Start of INFORMATION
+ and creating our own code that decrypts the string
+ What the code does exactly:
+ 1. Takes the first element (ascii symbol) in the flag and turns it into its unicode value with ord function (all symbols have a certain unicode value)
End of INFORMATION
Start of INFORMATION
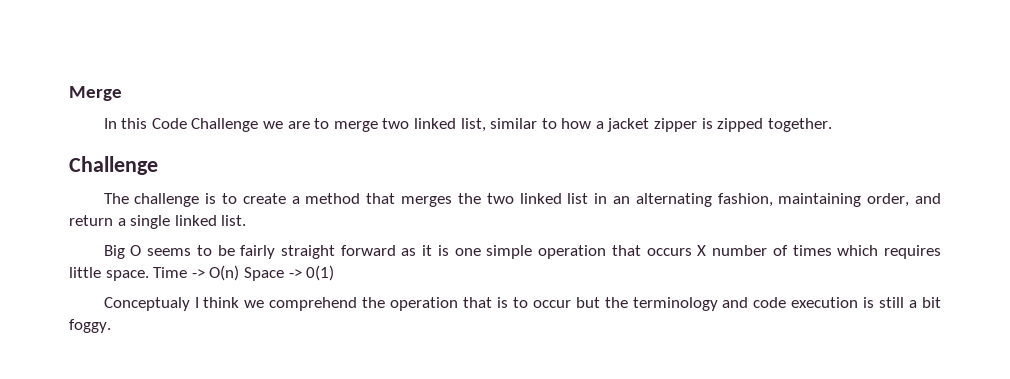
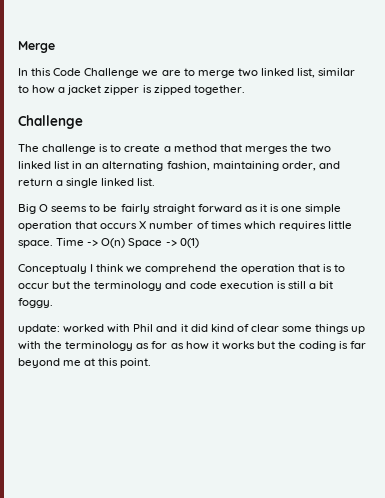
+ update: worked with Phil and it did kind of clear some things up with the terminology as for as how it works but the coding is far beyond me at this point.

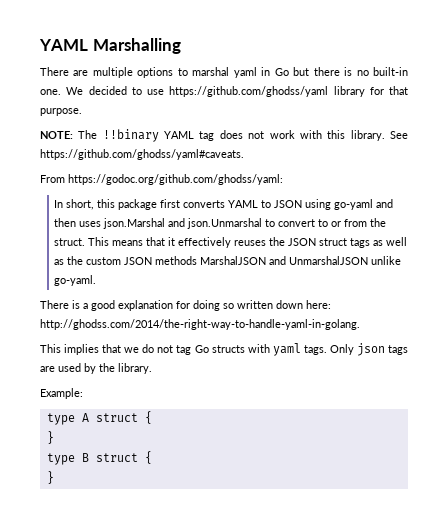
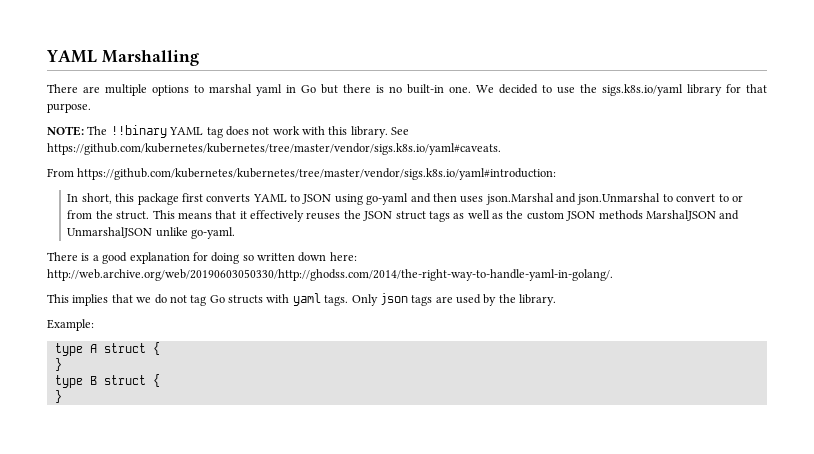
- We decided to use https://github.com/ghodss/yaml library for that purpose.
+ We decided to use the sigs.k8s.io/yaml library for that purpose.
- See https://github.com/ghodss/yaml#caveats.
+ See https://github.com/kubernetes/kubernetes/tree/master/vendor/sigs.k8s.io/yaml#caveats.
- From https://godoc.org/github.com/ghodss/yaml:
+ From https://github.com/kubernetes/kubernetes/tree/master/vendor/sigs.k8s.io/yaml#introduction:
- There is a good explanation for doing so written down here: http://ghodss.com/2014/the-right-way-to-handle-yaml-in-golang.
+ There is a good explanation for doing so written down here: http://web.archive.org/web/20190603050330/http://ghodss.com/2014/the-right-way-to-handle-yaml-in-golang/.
End of INFORMATION
> WHAT YOU SHOULD DO
Look back at the entries above and repeat, unchanged, every line from the line holding "decrypts the string" through the line holding "certain unicode value)".

> YOUR SOLUTION
+ and creating our own code that decrypts the string
+ What the code does exactly:
+ 1. Takes the first element (ascii symbol) in the flag and turns it into its unicode value with ord function (all symbols have a certain unicode value)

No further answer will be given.